Top row displays time-series plots of standardized signal information with labels: Cosine, Correlation, RMSE, and C-Opt GAK over 3 seconds. The bottom row shows corresponding power spectral density plots ranging from 0 to 50 Hertz. Each plot highlights variations in the red curve related to acceleration in the X-direction during walking, noted as PID: 2.

Figure 5. Visual comparison between a sequence from the training and validation set. The sequence from the training set was randomly chosen and the sequence from validation set was chosen based on the similarity metric. It is the sequence that resembles the training sequence the most according to the respective similarity metric. The sequence from the training set is visualized in red. The respective sequence from the validation set is visualized in a different color depending on the similarity metric that led to choosing the respective sequence (blue: Cosine, green: Correlation, yellow: RMSE, black: C-Opt GAK). The top row visualizes the sequences in the time domain and the bottom row their respective power spectral density.

2.4 Denoising diffusion probabilistic model

The IMUDiffusion model is a diffusion model specifically designed for synthesizing time series sequences based on multiaxial IMUs. It was first introduced by Oppel and Munz (2025) which showed the effectiveness of the generated sequences by improving the underlying classification task of separating human motion activities. The model description can be found in their paper. They trained the diffusion model for 4, 500 epochs, which will be the reference for this study.

For the noise scheduler, a linear scheduler was applied. It was adapted to the multi-sensor problem by choosing separate diffusion rates per sensor.

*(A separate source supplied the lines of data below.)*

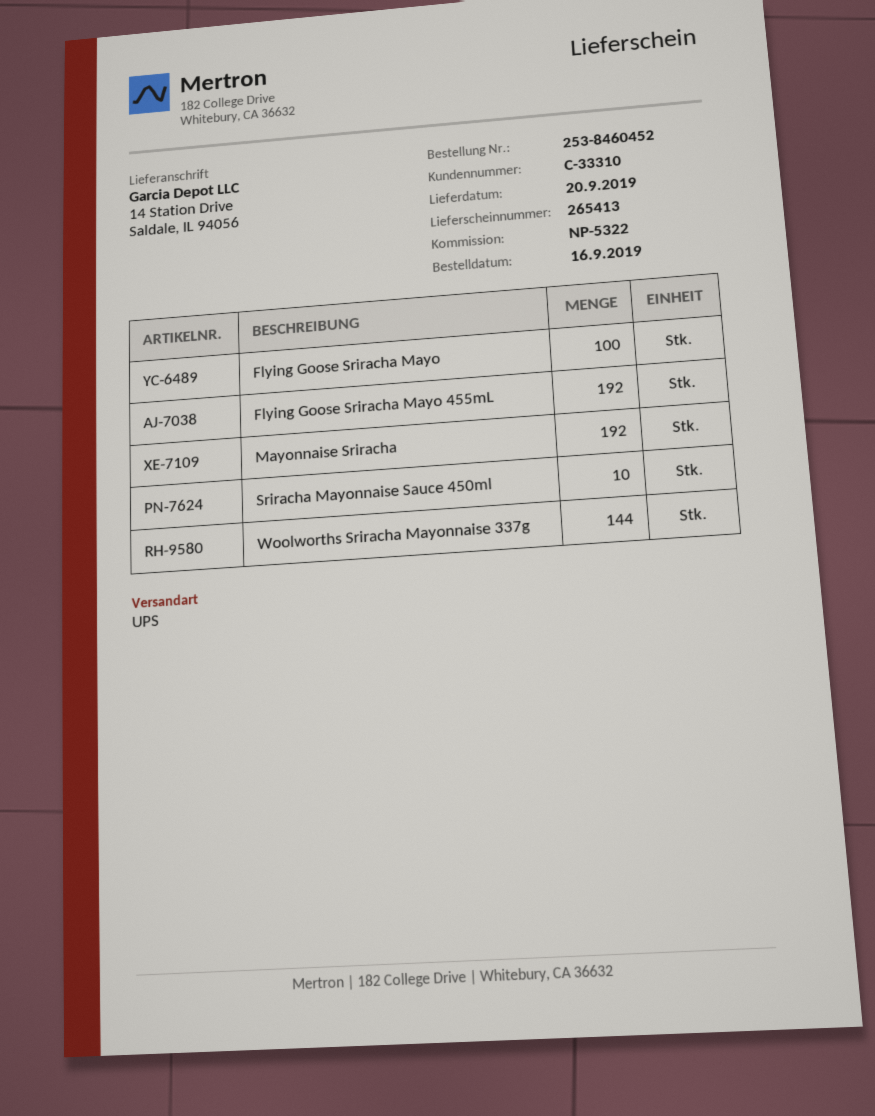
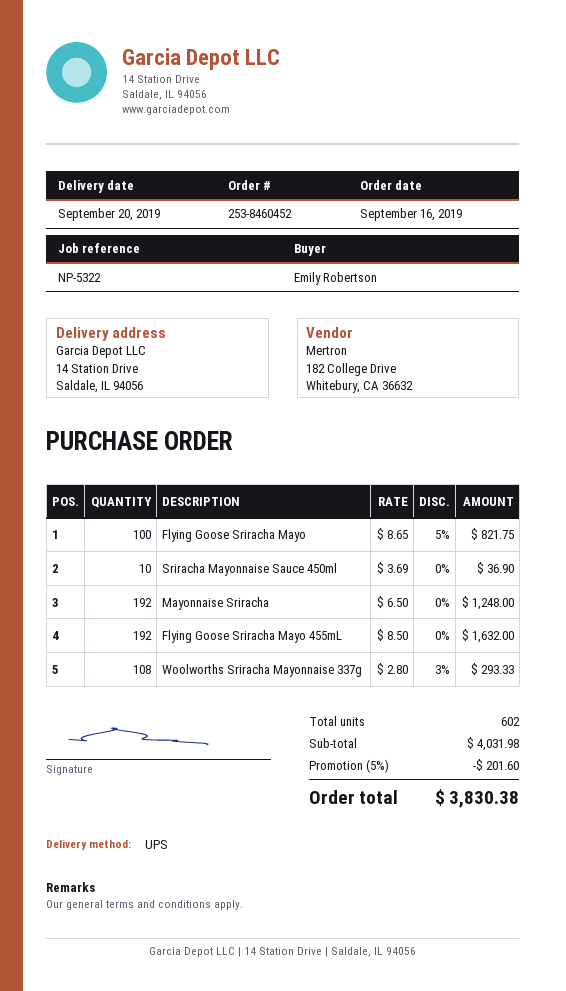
Woolworths Sriracha Mayonnaise 337g: 144 -> 108

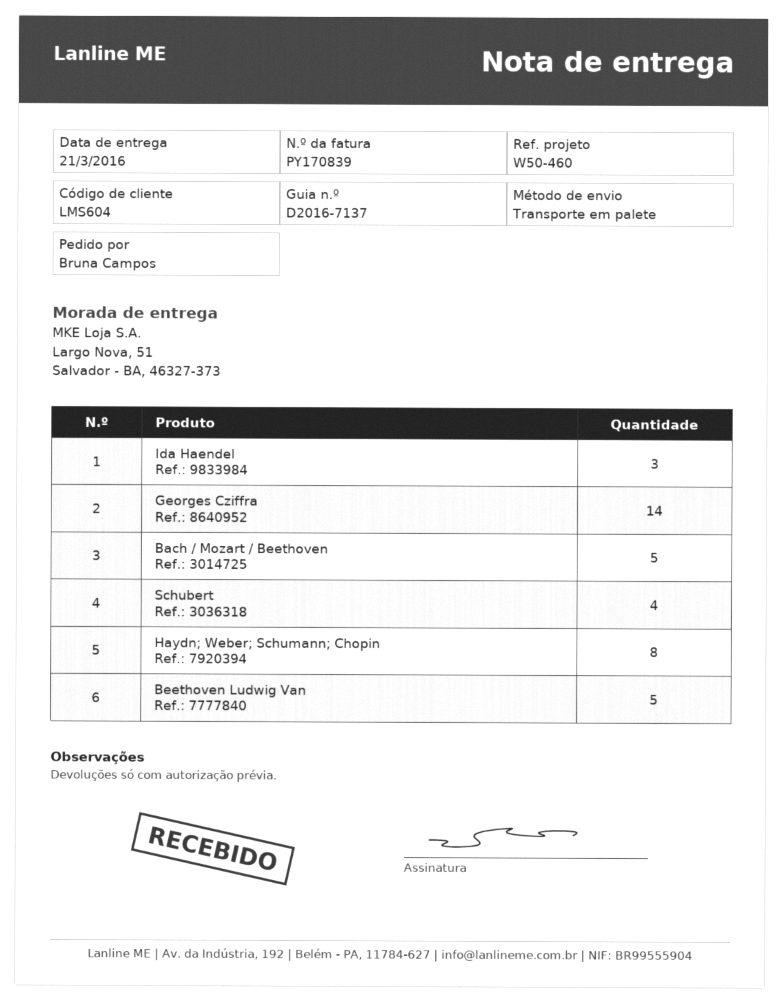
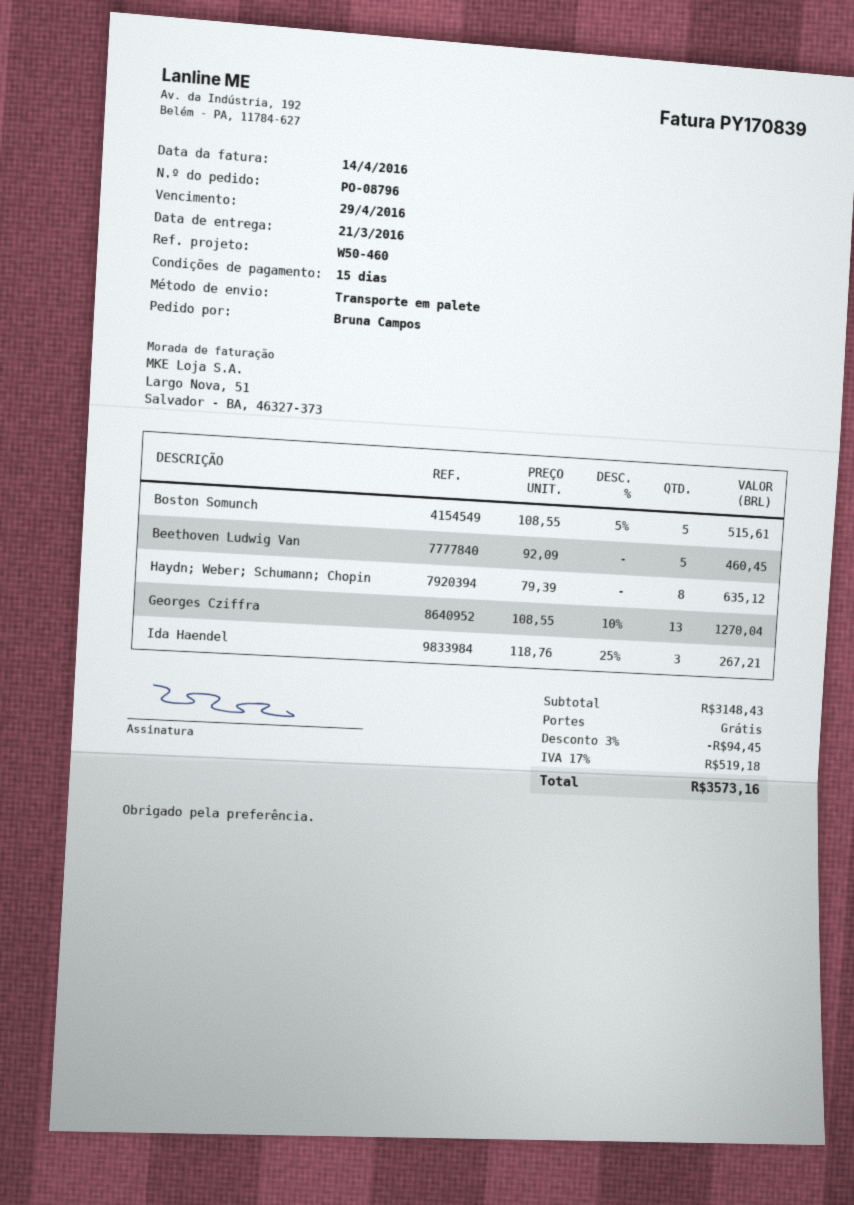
Georges Cziffra: 14 -> 13
Bach / Mozart / Beethoven: 5 -> none
Schubert: 4 -> none
Boston Somunch: none -> 5

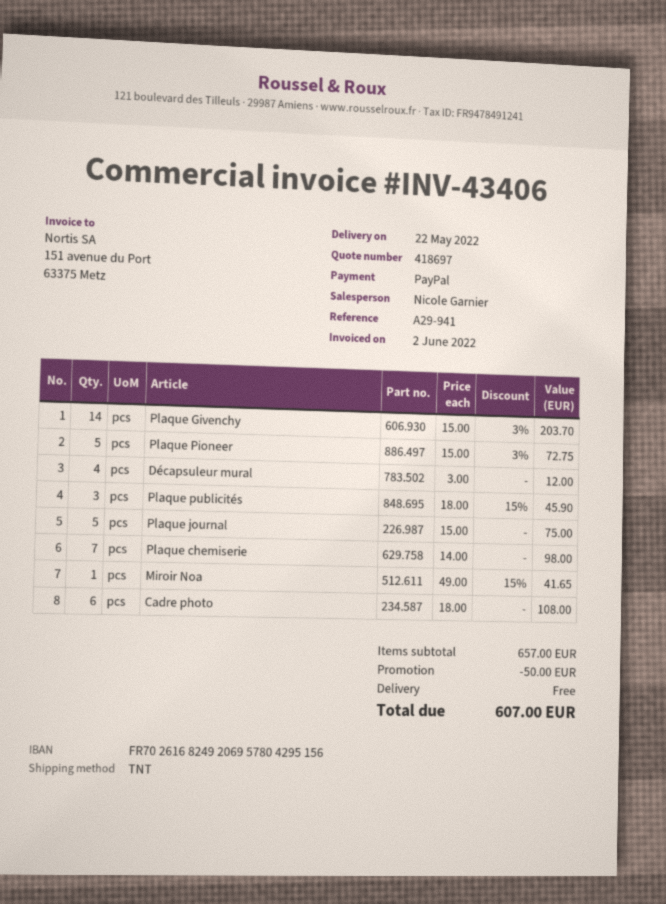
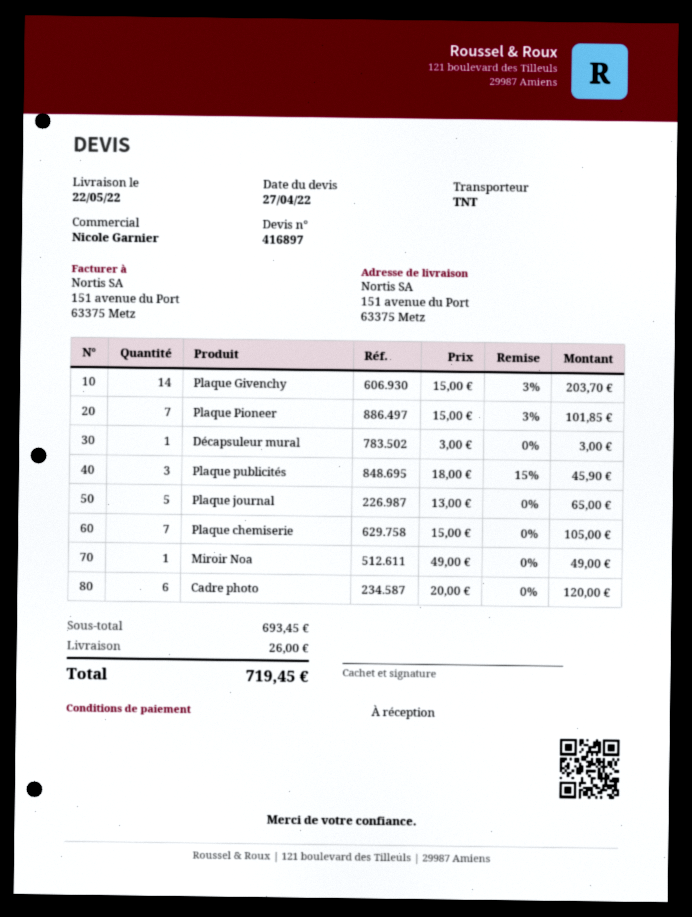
quote number: 418697 -> 416897
Plaque Pioneer: 5 x 15.00 - 3% = 72.75 -> 7 x 15.00 - 3% = 101.85
Décapsuleur mural: 4 x 3.00 = 12.00 -> 1 x 3.00 = 3.00
Plaque journal: 5 x 15.00 = 75.00 -> 5 x 13.00 = 65.00
Plaque chemiserie: 7 x 14.00 = 98.00 -> 7 x 15.00 = 105.00
Miroir Noa: 1 x 49.00 - 15% = 41.65 -> 1 x 49.00 = 49.00
Cadre photo: 6 x 18.00 = 108.00 -> 6 x 20.00 = 120.00
subtotal: 657.00 -> 693.45
discount: 50.00 -> none
shipping: 0.00 -> 26.00
total: 607.00 -> 719.45

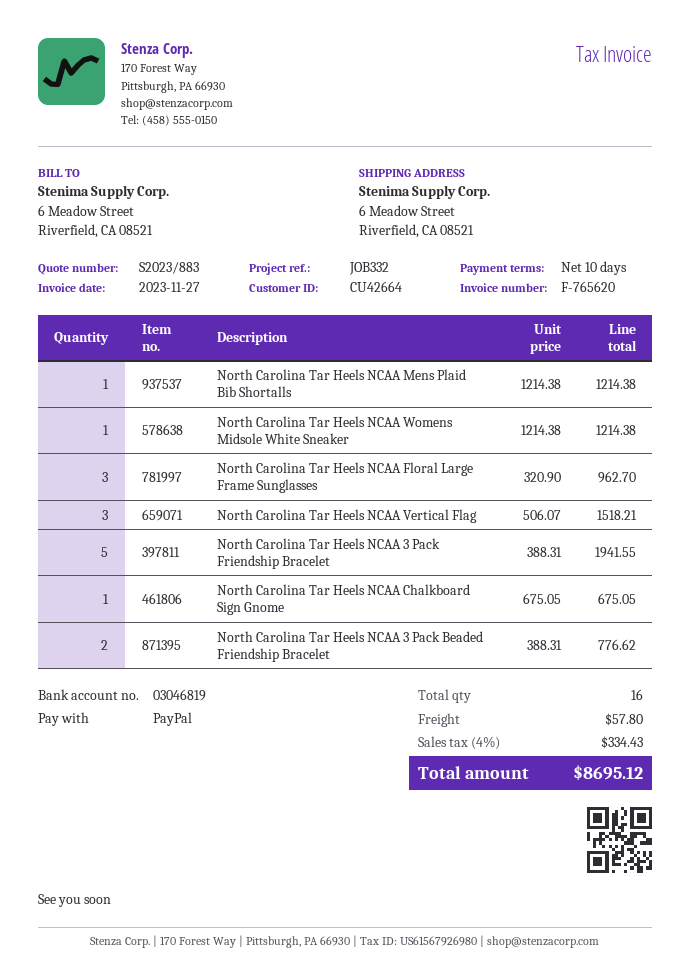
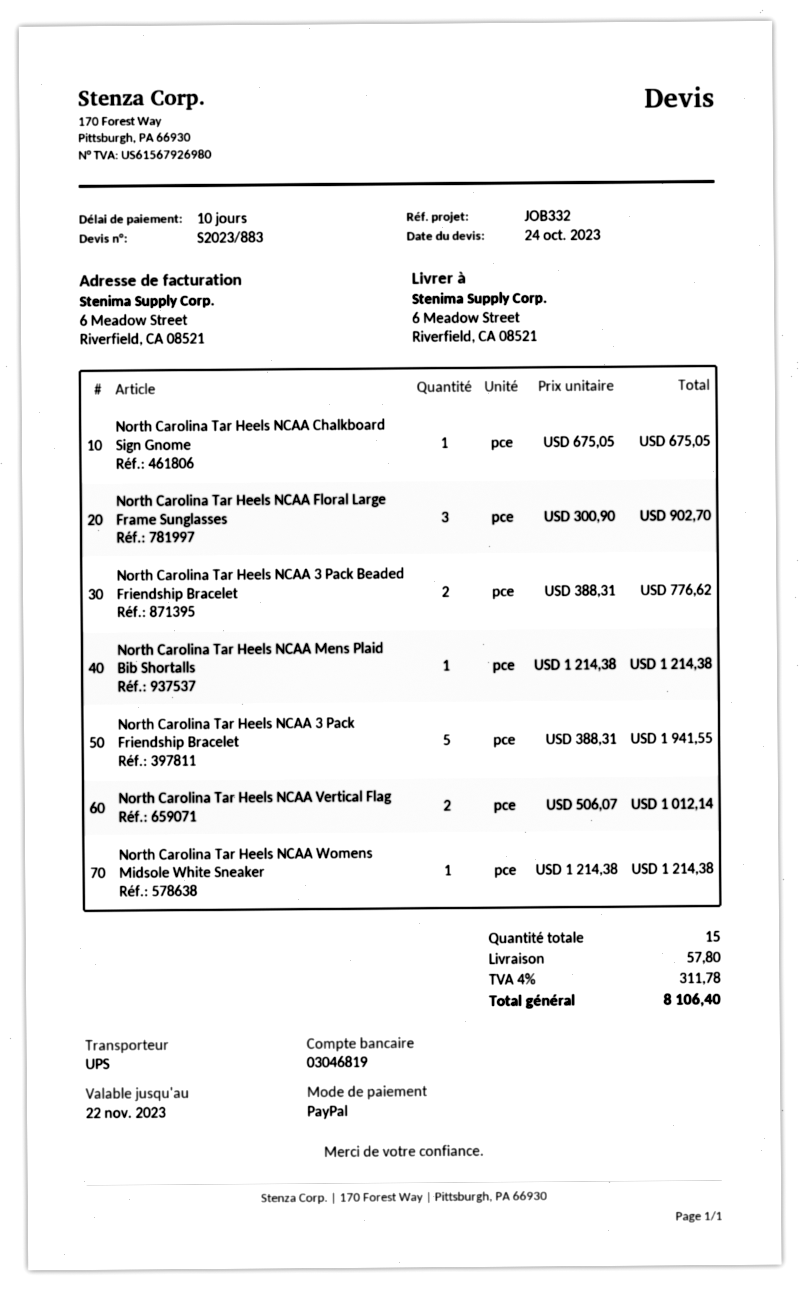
North Carolina Tar Heels NCAA Floral Large Frame Sunglasses: 3 x 320.90 = 962.70 -> 3 x 300.90 = 902.70
North Carolina Tar Heels NCAA Vertical Flag: 3 x 506.07 = 1518.21 -> 2 x 506.07 = 1012.14
total quantity: 16 -> 15
tax: 4% = 334.43 -> 4% = 311.78
total: 8695.12 -> 8106.40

2.4.1 Application to the climbing dataset

The scheduler beta values for the Accelerometer and Gyrometer were identical to the ones when training the DDPM on the HAR dataset, and the rope velocities beta value was set to β_velo = 9e−4.

The DDPM was trained on each recording separately to guarantee high similarities between the synthetically generated and the real ones. A recording comprises of a single sequence in the case of the fall sequences and multiple sequences for the Rope-Pull and Stillstanding class. The number of samples in the ascent recordings varied according to the amount of rope pull registrations and comprised of up to 27 sequences.

2.5 Classifier

Like the diffusion model, we rely on the same classifier architecture introduced by Oppel and Munz (2025). This allows for a comparability between the results to analyze the effectiveness of the similarity score. The classifier is composed of a convolutional neural network that convolves the input only along the time dimension. We use two convolutional layers with a kernel of size c_kernel = (1 × 5) and 2 filter each, followed by a Max-Pooling layer to reduce the dimensionality along the time by two. After the Max-Pooling layer an additional convolutional layer with 4 filter and the same kernel size as the previous convolutional layer was used. Finally, the last part of the network consists of three fully connected layers with 128, 32 and 16 neurons respectively. Each fully connected layer is followed by a ReLU activation layer and a dropout layer with p = 0.3. The last layer of the network consists of four neurons followed by a softmax layer. The same classifier model was used for both datasets.

2.6 Experiments

The similarity metrics Cosine Similarity and the C-Opt GAK are used to monitor the training and the denoising process of the DDPM. Both metrics are used to compare the power spectral densities of the sequences. Additionally, the Cosine similarity was also used to compare sequences in the time domain.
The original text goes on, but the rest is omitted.